After generating a batch of responses using the current policy model (as discussed in the previous section), the next critical step in the Reinforcement Learning (RL) loop is to evaluate how "good" these responses are according to the learned human preferences. This evaluation is performed by the Reward Model (RM) trained in Chapter 3. The output of this scoring process provides the essential reward signal that drives the Proximal Policy Optimization (PPO) update.

The Reward Model in Action

Recall that the Reward Model was trained on pairs of responses, learning to assign a higher scalar score to the response humans preferred for a given prompt. During the RL phase, we leverage this learned function. For each prompt-response pair generated by the policy model, the RM takes both the prompt and the complete generated response as input and outputs a single scalar value.

\text{score} = R_{\phi}(prompt, response)

Here, $R_{\phi}$ represents the Reward Model parameterized by $\phi$ . This score quantifies the desirability of the response given the prompt, according to the preferences captured during RM training. A higher score indicates a response predicted to be more aligned with human preferences.

Data flow for obtaining a reward score using the Reward Model.

Transforming Scores into Rewards for PPO

The scalar score produced by the RM serves directly as the reward signal for the PPO algorithm. In the standard RLHF setup using PPO, the objective function aims to maximize this reward while penalizing large deviations from the initial Supervised Fine-Tuned (SFT) policy using a KL divergence term. The per-token reward used in the PPO update often incorporates this RM score (applied to the full sequence) combined with the KL penalty calculated between the current policy and the reference SFT policy.

The core idea is:

\text{Total Reward} = \text{RM Score} - \beta \times \text{KL Divergence Penalty}

Where $\beta$ is the coefficient controlling the strength of the KL penalty. The PPO algorithm then uses this total reward (along with value function estimates) to compute advantages and update the policy model's parameters ( $\theta$ ) to generate responses that yield higher scores from the RM in the future, without deviating too drastically from the SFT model's behavior.

Practical Considerations: Normalization and Scaling

Raw scores from the RM can sometimes have arbitrary ranges or distributions that change during training. Feeding these raw scores directly into PPO can lead to instability or slow convergence. Therefore, it's common practice to normalize or standardize the reward scores within each batch before they are used in the PPO update calculation.

A common technique is whitening the rewards: subtracting the batch mean and dividing by the batch standard deviation.

\text{normalized\_score} = \frac{\text{score} - \text{mean}(\text{scores}_\text{batch})}{\text{std}(\text{scores}_\text{batch}) + \epsilon}

Where $\epsilon$ is a small constant for numerical stability.
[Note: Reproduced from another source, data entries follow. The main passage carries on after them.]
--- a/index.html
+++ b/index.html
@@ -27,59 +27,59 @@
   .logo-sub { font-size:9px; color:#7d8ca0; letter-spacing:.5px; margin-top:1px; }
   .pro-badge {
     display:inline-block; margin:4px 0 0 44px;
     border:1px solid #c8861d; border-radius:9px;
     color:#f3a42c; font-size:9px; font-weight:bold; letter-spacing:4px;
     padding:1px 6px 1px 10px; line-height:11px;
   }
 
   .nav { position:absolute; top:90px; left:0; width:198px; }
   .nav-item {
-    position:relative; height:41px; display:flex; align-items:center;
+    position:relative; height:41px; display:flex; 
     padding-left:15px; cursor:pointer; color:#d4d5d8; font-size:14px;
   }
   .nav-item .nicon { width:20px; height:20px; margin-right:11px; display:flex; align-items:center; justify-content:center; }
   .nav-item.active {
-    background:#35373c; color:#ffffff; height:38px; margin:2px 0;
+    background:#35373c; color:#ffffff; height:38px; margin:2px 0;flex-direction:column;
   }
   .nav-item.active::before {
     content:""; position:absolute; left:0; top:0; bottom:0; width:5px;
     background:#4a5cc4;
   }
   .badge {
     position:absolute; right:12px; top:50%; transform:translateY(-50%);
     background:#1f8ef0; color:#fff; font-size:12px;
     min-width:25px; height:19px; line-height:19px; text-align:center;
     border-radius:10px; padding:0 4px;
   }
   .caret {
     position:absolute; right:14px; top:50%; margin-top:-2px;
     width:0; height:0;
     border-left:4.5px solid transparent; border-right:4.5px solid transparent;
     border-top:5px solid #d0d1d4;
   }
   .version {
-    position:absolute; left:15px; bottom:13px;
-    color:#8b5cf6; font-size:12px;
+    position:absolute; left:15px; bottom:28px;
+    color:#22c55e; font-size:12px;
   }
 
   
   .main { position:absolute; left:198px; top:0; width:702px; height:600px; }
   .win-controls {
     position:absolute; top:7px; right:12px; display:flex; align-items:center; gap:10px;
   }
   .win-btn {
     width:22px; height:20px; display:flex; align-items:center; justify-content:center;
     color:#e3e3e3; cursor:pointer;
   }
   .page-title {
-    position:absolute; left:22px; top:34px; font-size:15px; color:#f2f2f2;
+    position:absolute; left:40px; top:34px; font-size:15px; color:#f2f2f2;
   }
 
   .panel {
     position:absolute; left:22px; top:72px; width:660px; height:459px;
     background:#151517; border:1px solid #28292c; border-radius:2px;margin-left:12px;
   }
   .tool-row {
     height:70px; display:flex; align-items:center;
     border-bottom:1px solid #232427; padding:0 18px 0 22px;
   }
This centers the rewards around zero and scales them to have unit variance within the batch, making PPO less sensitive to the absolute magnitude of the RM scores and improving training stability. Other scaling functions or clipping might also be applied depending on the specific implementation and observed behavior.

Implementation Sketch

In practice, using libraries like Hugging Face's transformers and trl, scoring involves passing the generated sequences through the loaded reward model. Assuming you have tokenized prompts and generated responses:

# Assume:
# - `reward_model`: Loaded RM (e.g., AutoModelForSequenceClassification)
# - `tokenizer`: Tokenizer used for RM
# - `prompts`: List of prompt strings
# - `responses`: List of corresponding response strings generated by the policy
# - `device`: Computation device (e.g., 'cuda')

# 1. Prepare inputs for the Reward Model
inputs = []
for prompt, response in zip(prompts, responses):
    # Format input as required by the specific RM architecture
    # Often combines prompt and response, separated by EOS token perhaps
    text = prompt + response # Simplified example; precise format depends on RM training
    inputs.append(text)

# 2. Tokenize the combined texts
encoded_inputs = tokenizer(inputs, padding=True, truncation=True, return_tensors='pt').to(device)

# 3. Get scores from the Reward Model (in evaluation mode)
with torch.no_grad(): # Ensure no gradients are computed for RM
    outputs = reward_model(**encoded_inputs)
    # The raw score is often the first element of the output logits/tensor
    raw_scores = outputs.logits[:, 0].detach() # Example for a single-output head

# 4. (Optional but Recommended) Normalize scores per batch
mean_score = raw_scores.mean()
std_score = raw_scores.std()
normalized_scores = (raw_scores - mean_score) / (std_score + 1e-8) # Whitening

# `normalized_scores` tensor now holds the rewards for the PPO step
# Shape: (batch_size,)

Simplified Python sketch for scoring responses using a reward model.

This scoring step is executed repeatedly within the RL training loop, providing the feedback signal necessary to guide the policy towards generating outputs that align better with the preferences encoded in the Reward Model. However, be mindful that the RM is not perfect; it's an approximation of human preferences. The policy might learn to exploit weaknesses in the RM, leading to "reward hacking," a challenge addressed further in Chapters 6 and 7.